Gouache, crayon de couleur, encre, fusain, pastel, graphite, glue pailletée, surligneur, correcteur Tipp-Ex, feutre et stylo sur papier craft
110 × 180 cm
Dodécaphonies 1, collection FRAC Limousin, France
Dodécaphonies 2, collection privée, Singapour
Dodécaphonies 3, collection privée, France
Johana Carrier, Le dessin par le milieu, dans Benjamin Hochart, éd. Adera, 2012
À la suite des artistes conceptuels, la ligne chez Benjamin Hochart est révélée, vient au premier plan, c’est désormais un élément physique. On peut dire, avec Rosalind Krauss, qu’il la laisse « développer le plus fidèlement possible la logique de sa propre expérience » [1]. Benjamin Hochart ayant aussi intégré les leçons du surréalisme et de l’expressionnisme abstrait, ses lignes sont volatiles et ont des qualités expressives, elles dispersent le point focal et créent, avec la couleur, une atmosphère lumineuse. Elles sont tout à la fois concept et geste, mouvement, émotion et narration.
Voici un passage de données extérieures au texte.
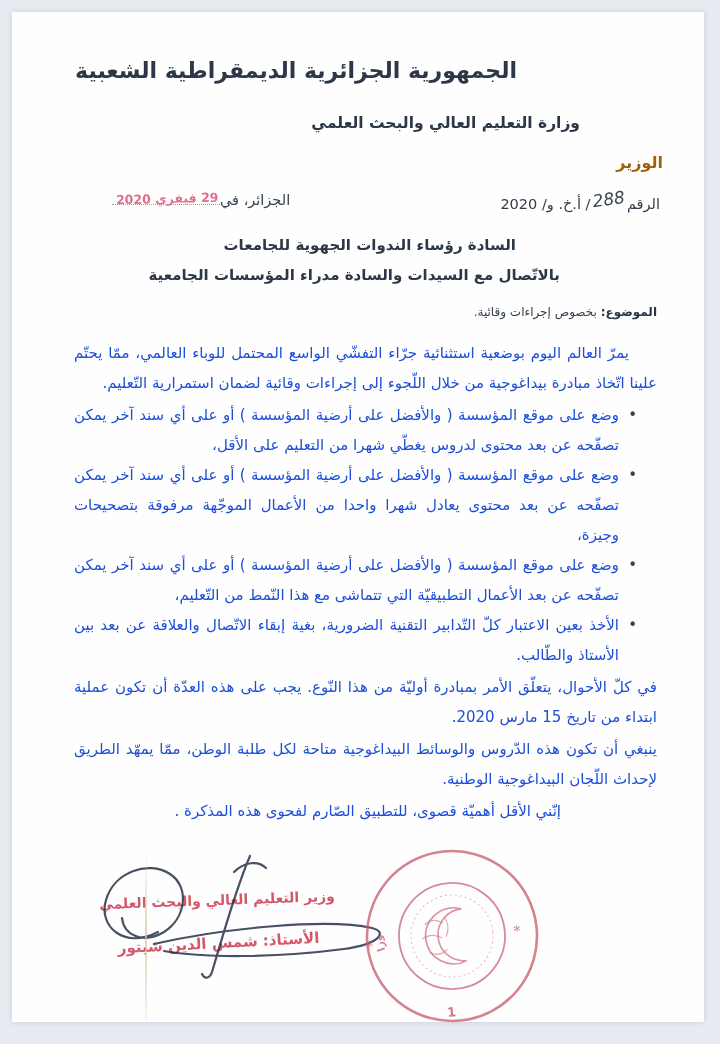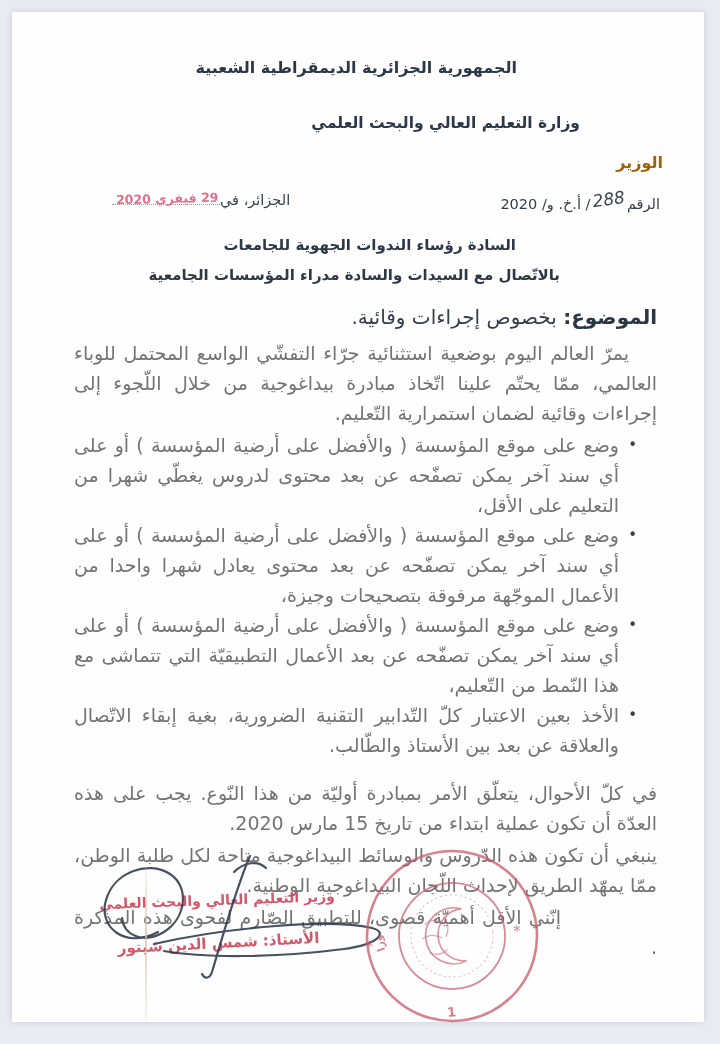--- a/index.html
+++ b/index.html
@@ -19,7 +19,7 @@
     color:#333e4d;
   }
   .abs{position:absolute;white-space:nowrap;}
-  .h1{font-weight:bold;font-size:16px;color:#2c3847;}
+  .h1{font-weight:bold;font-size:22px;color:#2c3847;}
   .h2{font-weight:bold;font-size:15.5px;color:#2c3847;}
   .h3{font-weight:bold;font-size:16px;color:#a16207;}
   .meta{font-size:14.5px;}

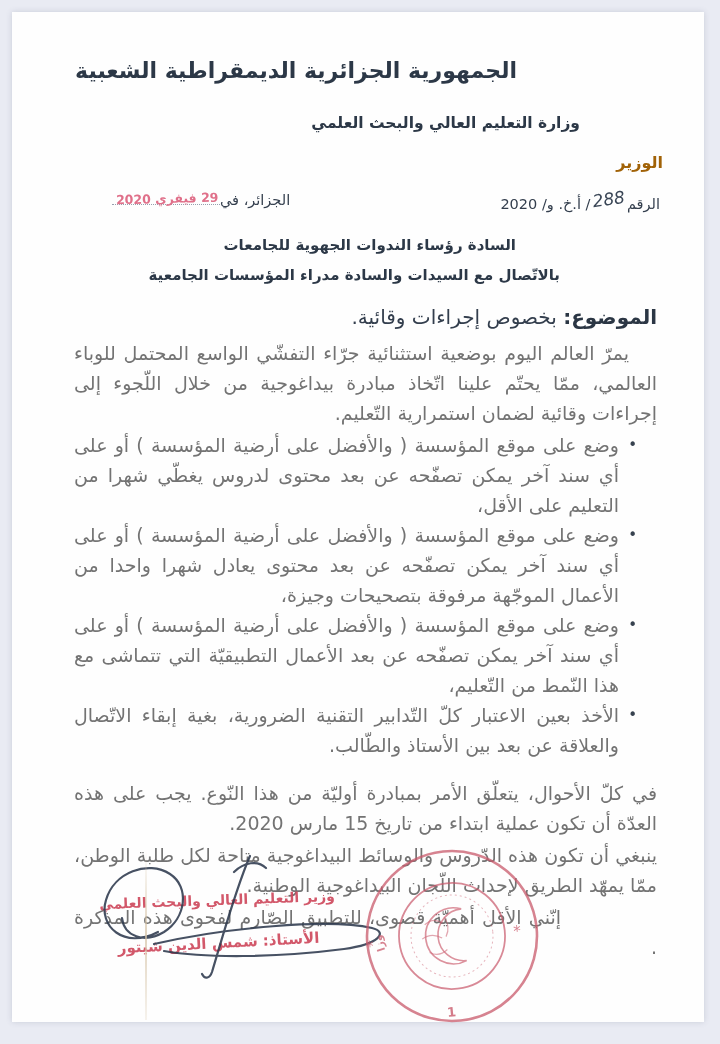--- a/index.html
+++ b/index.html
@@ -40,7 +40,7 @@
     transform:rotate(-1.5deg);white-space:nowrap;letter-spacing:1px;
   }
   .recip{font-weight:bold;font-size:15px;color:#2c3847;}
-  .subject{font-size:20px;}
+  .subject{font-size:12px;}
   .subject b{color:#2b3644;}
   .body-text{
     position:absolute;top:326px;right:47px;left:62px;

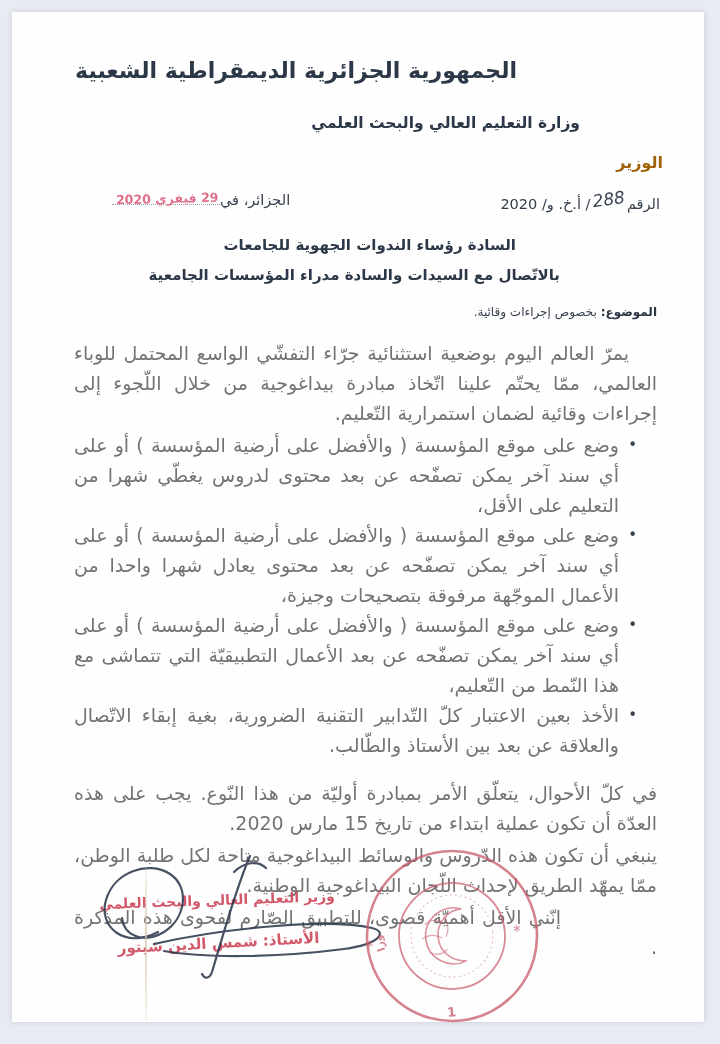--- a/index.html
+++ b/index.html
@@ -44,8 +44,8 @@
   .subject b{color:#2b3644;}
   .body-text{
     position:absolute;top:326px;right:47px;left:62px;
-    font-size:19px;line-height:30px;text-align:justify;
-    color:#737373;white-space:normal;
+    font-size:15px;line-height:30px;text-align:justify;
+    color:#1d4ed8;white-space:normal;
   }
   .body-text p{margin:0 0 2px 0;}
   .body-text p.indent{text-indent:28px;}

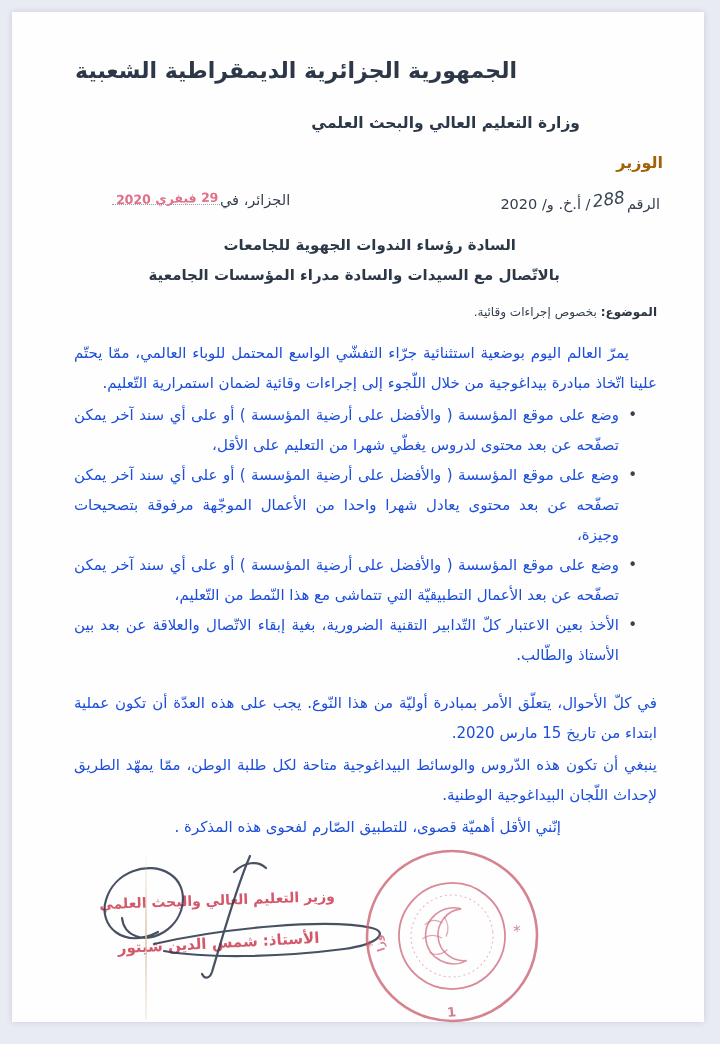--- a/index.html
+++ b/index.html
@@ -49,7 +49,7 @@
   }
   .body-text p{margin:0 0 2px 0;}
   .body-text p.indent{text-indent:28px;}
-  .body-text ul{margin:0 0 18px 0;padding:0 24px 0 0;list-style:none;}
+  .body-text ul{margin:0 0 2px 0;padding:0 24px 0 0;list-style:none;}
   .body-text li{position:relative;padding-right:14px;margin:0;}
   .body-text li::before{
     content:"•";position:absolute;right:-4px;top:0;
Le mode d’apparition de ces lignes est lié à un processus que l’artiste appelle dodécaphonique, selon la musique mise au point par Arnold Schönberg et dont le système de composition repose sur les douze sons de la gamme chromatique – plutôt que sur l’ordre tonal –, qui doivent se succéder sans se répéter. Benjamin Hochart choisit un certain nombre d’outils de dessin pour lesquels il décide d’un ordre d’utilisation, chacun devant être employé une fois avant de pouvoir l’être à nouveau; de surcroît, un geste particulier est assigné par outil – comme toute règle qui se respecte, il l’enfreint au besoin.
La méthode dodécaphonique qui ouvre à l’artiste un répertoire infini de formes est toutefois une contrainte. Le paradoxe veut que, par l’objectivation du processus et l’abandon du choix de l’outil à la règle, cette contrainte lui permette d’acquérir une liberté: libéré de la sélection à faire entre une panoplie de crayons, de feutres, d’encres, etc., il focalise sur le geste et son immédiateté, avec une spontanéité qu’il qualifie d’automatique . En outre, les outils déterminent, dans une certaine mesure, le dessin. Les traits seront plus ou moins fins si le stylo utilisé a une pointe fine, les aplats seront réalisés plutôt avec des feutres à pointe large, avec toute la gamme des épaisseurs entre. Sans cesse renouvelées, il n’y a pas de limite aux combinaisons d’outils, de formes et de gestes.
- Rosalind Krauss, « La ligne comme langage », La Part de l’œil n° 6, 1990, p. 91.